Start of Dataset extract
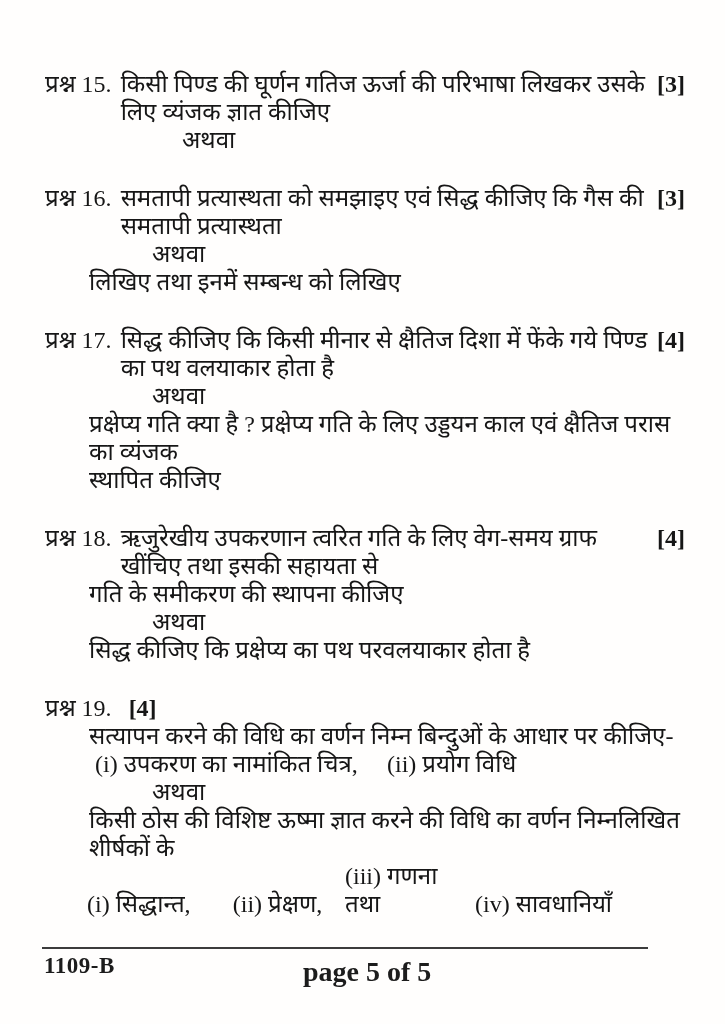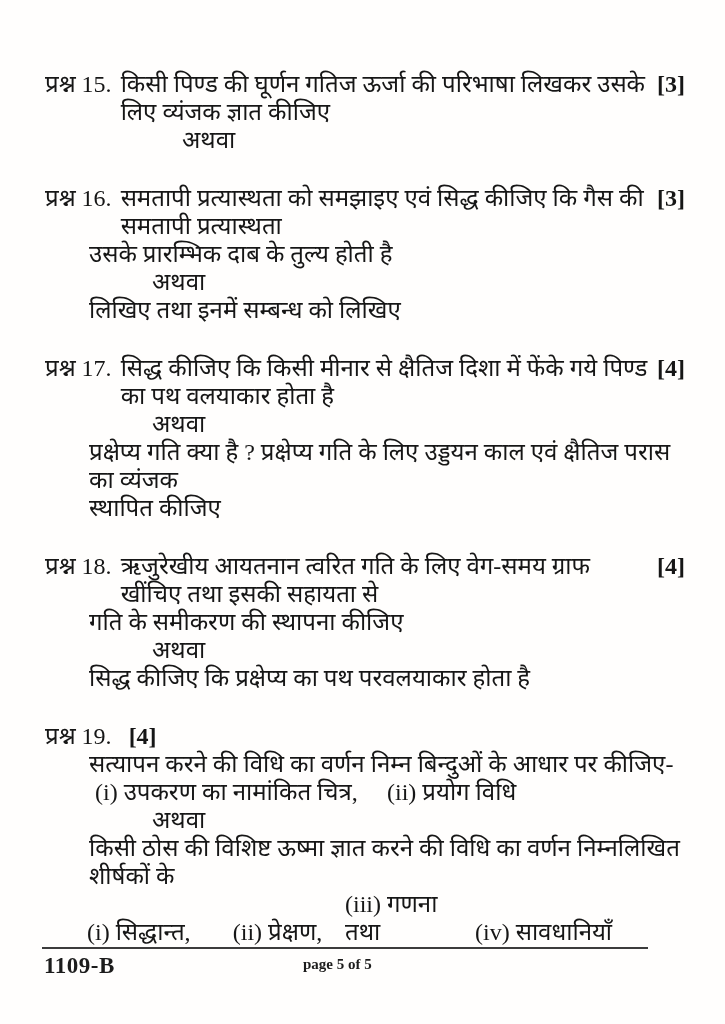--- a/index.html
+++ b/index.html
@@ -87,21 +87,21 @@
     position: absolute;
     left: 2px;
     top: 4px;
     font-size: 23px;
     letter-spacing: 0.5px;
   }
   .footer-page {
     position: absolute;
     left: 261px;
     top: 7px;
-    font-size: 15px;
+    font-size: 28px;
   }
 </style>
 </head>
 <body>
 
 <div class="page">
   <div class="content">
 
     <section class="question q15">
       <div class="q-head">
@@ -111,40 +111,39 @@
       </div>
       <div class="q-or">अथवा</div>
     </section>
 
     <section class="question q16">
       <div class="q-head">
         <span class="q-label">प्रश्न 16.</span>
         <span class="q-head-text">समतापी प्रत्यास्थता को समझाइए एवं सिद्ध कीजिए कि गैस की समतापी प्रत्यास्थता</span>
         <span class="q-marks">[3]</span>
       </div>
-      <div class="q-line">उसके  प्रारम्भिक दाब के तुल्य होती है</div>
       <div class="q-or">अथवा</div>
       <div class="q-line">लिखिए तथा इनमें सम्बन्ध को लिखिए</div>
     </section>
 
     <section class="question q17">
       <div class="q-head">
         <span class="q-label">प्रश्न 17.</span>
         <span class="q-head-text">सिद्ध कीजिए कि किसी मीनार से क्षैतिज दिशा में फेंके गये पिण्ड का पथ वलयाकार होता है</span>
         <span class="q-marks">[4]</span>
       </div>
       <div class="q-or">अथवा</div>
       <div class="q-line">प्रक्षेप्य गति क्या है ? प्रक्षेप्य गति के लिए उड्डयन काल एवं क्षैतिज परास का व्यंजक</div>
       <div class="q-line">स्थापित कीजिए</div>
     </section>
 
     <section class="question q18">
       <div class="q-head">
         <span class="q-label">प्रश्न 18.</span>
-        <span class="q-head-text">ऋजुरेखीय आयतनान त्वरित गति के लिए वेग-समय ग्राफ खींचिए तथा इसकी सहायता से</span>
+        <span class="q-head-text">ऋजुरेखीय उपकरणान त्वरित गति के लिए वेग-समय ग्राफ खींचिए तथा इसकी सहायता से</span>
         <span class="q-marks">[4]</span>
       </div>
       <div class="q-line">गति के समीकरण की स्थापना कीजिए</div>
       <div class="q-or">अथवा</div>
       <div class="q-line">सिद्ध कीजिए कि प्रक्षेप्य का पथ परवलयाकार होता है</div>
     </section>
 
     <section class="question q19">
       <div class="q-head">
         <span class="q-label">प्रश्न 19.</span>

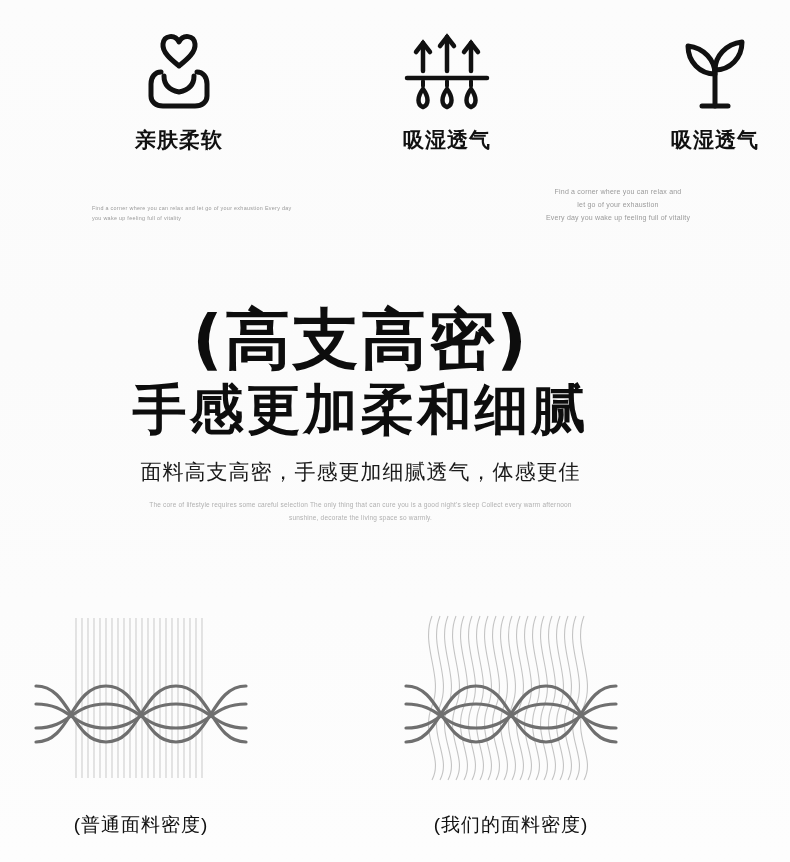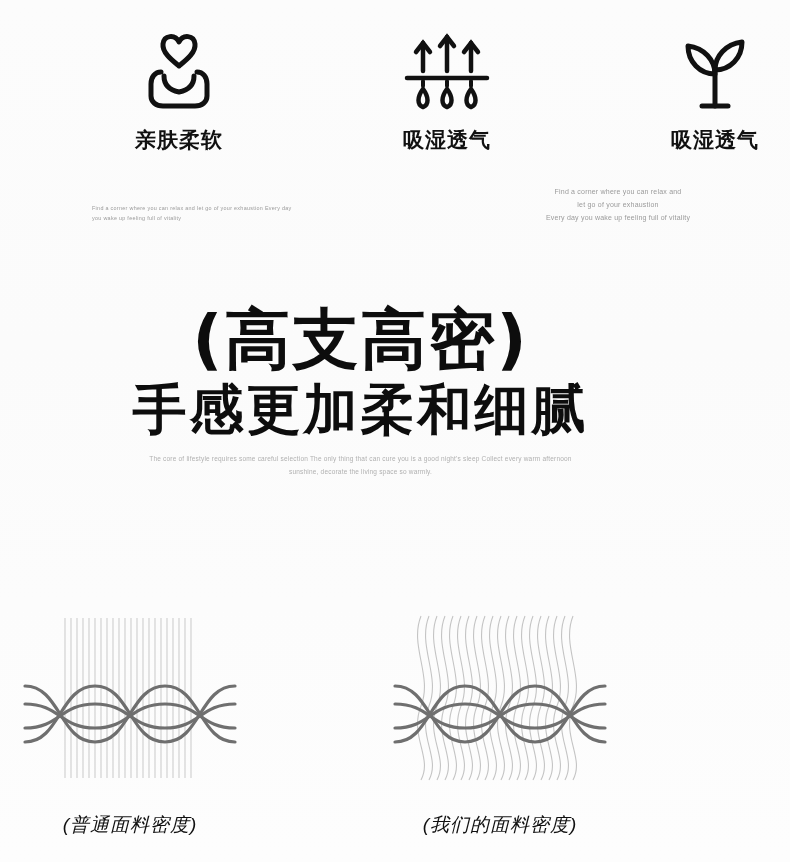--- a/index.html
+++ b/index.html
@@ -112,22 +112,22 @@
     letter-spacing: 0.2px;
   }
 
   
   .compare {
     position: absolute;
     top: 608px;
     left: 0;
     width: 652px;
     display: flex;
+    justify-content: center;
     gap: 110px;
-    font-style: italic;
   }
   .compare-col {
     width: 260px;
     text-align: center;
   }
   .weave-box {
     position: relative;
     height: 190px;
     display: flex;
     align-items: center;
@@ -204,20 +204,21 @@
 
   <div class="eng-right">
     <div>Find a corner where you can relax and</div>
     <div>let go of your exhaustion</div>
     <div>Every day you wake up feeling full of vitality</div>
   </div>
 
   <div class="headline-wrap">
     <div class="headline-main">(高支高密)</div>
     <div class="headline-sub">手感更加柔和细腻</div>
+    <div class="headline-desc">面料高支高密，手感更加细腻透气，体感更佳</div>
     <div class="headline-eng">The core of lifestyle requires some careful selection The only thing that can cure you is a good night's sleep Collect every warm afternoon sunshine, decorate the living space so warmly.</div>
   </div>
 
   <div class="compare">
 
     <div class="compare-col">
       <div class="weave-box">
         <svg width="230" height="190" viewBox="0 0 230 190">
           <g stroke="#c9c9c9" stroke-width="1">
             <line x1="50" y1="10" x2="50" y2="170"></line>

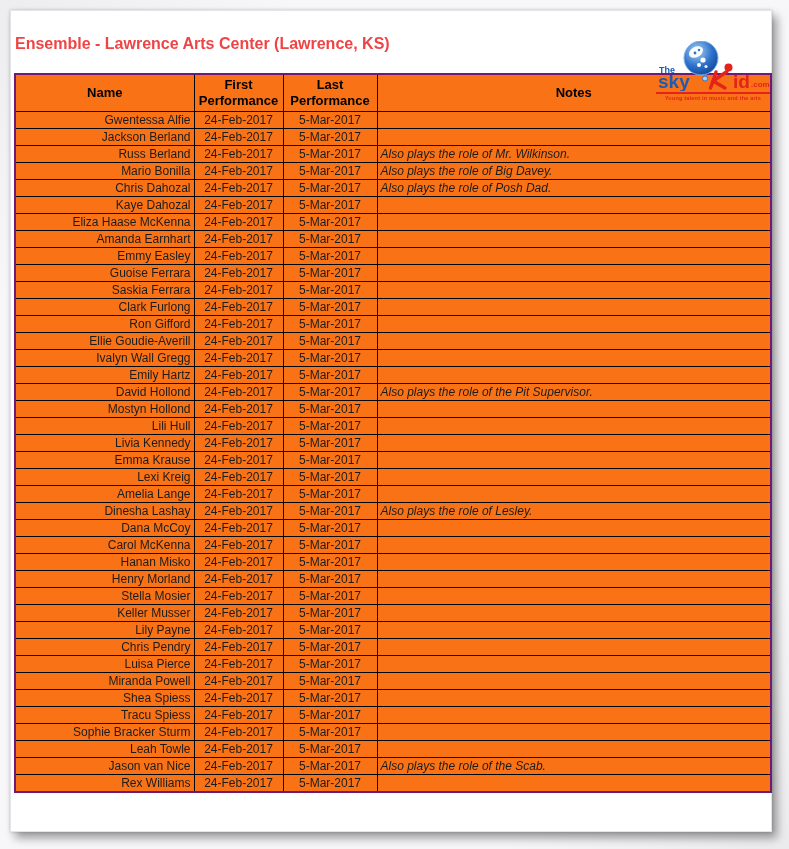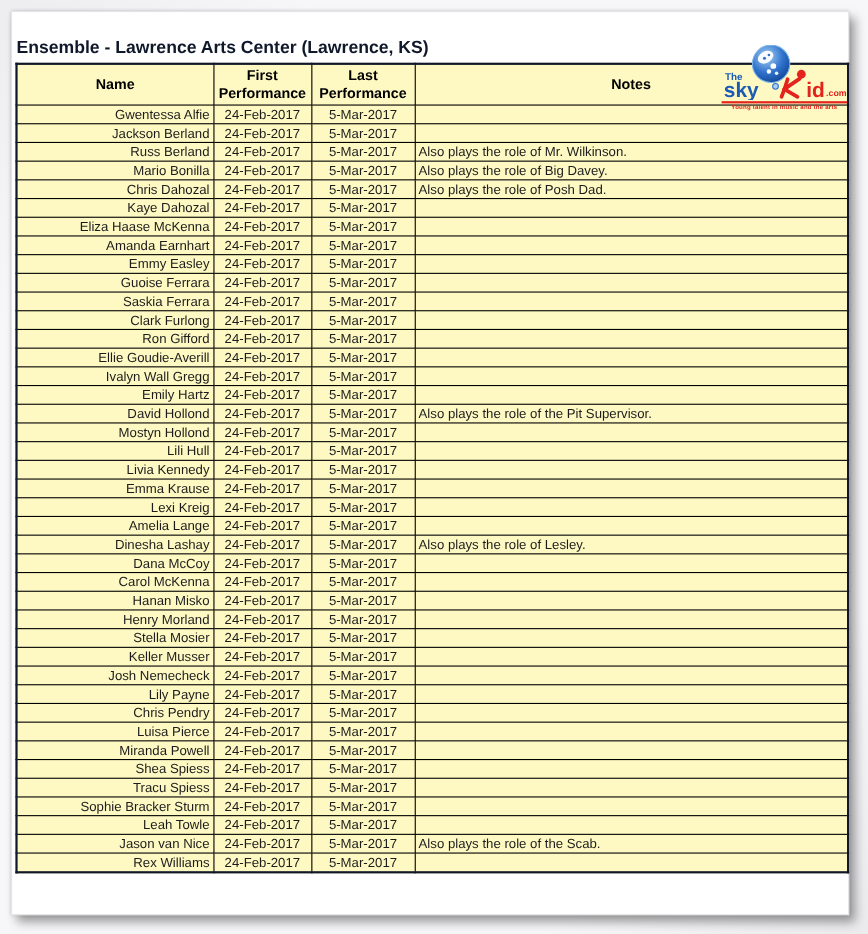--- a/index.html
+++ b/index.html
@@ -22,32 +22,32 @@
     box-shadow: 0 0 3px rgba(0,0,0,0.18), 5px 6px 9px rgba(0,0,0,0.38);
     box-sizing: border-box;
   }
   .title {
     position: absolute;
     left: 4px;
     top: 24px;
     margin: 0;
     font-size: 16px;
     font-weight: bold;
-    color: #0f172a;
+    color: #ef4444;
     white-space: nowrap;
   }
   table.roster {
     position: absolute;
     left: 3px;
-    top: 46px;
+    top: 62px;
     width: 756px;
     border-collapse: collapse;
     table-layout: fixed;
-    background: #fef9c3;
-    border: 2px solid #0f172a;
+    background: #f97316;
+    border: 2px solid #701a75;
   }
   table.roster th, table.roster td {
     border: 1px solid #000000;
     overflow: hidden;
     white-space: nowrap;
   }
   table.roster th {
     font-size: 13px;
     font-weight: bold;
     color: #000000;
@@ -60,21 +60,21 @@
   }
   table.roster td {
     font-size: 12px;
     color: #1c1c1c;
     height: 16px;
     padding: 0 3px;
     line-height: 16px;
   }
   td.c-name  { text-align: right; }
   td.c-date  { text-align: center; }
-  td.c-notes { text-align: left; }
+  td.c-notes { text-align: left; font-style: italic; }
 
   .logo {
     position: absolute;
     top: 30px;
     right: 1px;
     width: 114px;
     z-index: 5;
   }
   .logo svg { display: block; }
   .t-the { font-size: 9px;  font-weight: bold; }
@@ -324,26 +324,20 @@
           <td class="c-date">5-Mar-2017</td>
           <td class="c-notes"></td>
         </tr>
         <tr>
           <td class="c-name">Keller Musser</td>
           <td class="c-date">24-Feb-2017</td>
           <td class="c-date">5-Mar-2017</td>
           <td class="c-notes"></td>
         </tr>
         <tr>
-          <td class="c-name">Josh Nemecheck</td>
-          <td class="c-date">24-Feb-2017</td>
-          <td class="c-date">5-Mar-2017</td>
-          <td class="c-notes"></td>
-        </tr>
-        <tr>
           <td class="c-name">Lily Payne</td>
           <td class="c-date">24-Feb-2017</td>
           <td class="c-date">5-Mar-2017</td>
           <td class="c-notes"></td>
         </tr>
         <tr>
           <td class="c-name">Chris Pendry</td>
           <td class="c-date">24-Feb-2017</td>
           <td class="c-date">5-Mar-2017</td>
           <td class="c-notes"></td>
End of Dataset extract
# Work to complete:
Count the lines of the data that hold the string "right", and give that number as the entire reply.

# Solution for this exercise:
3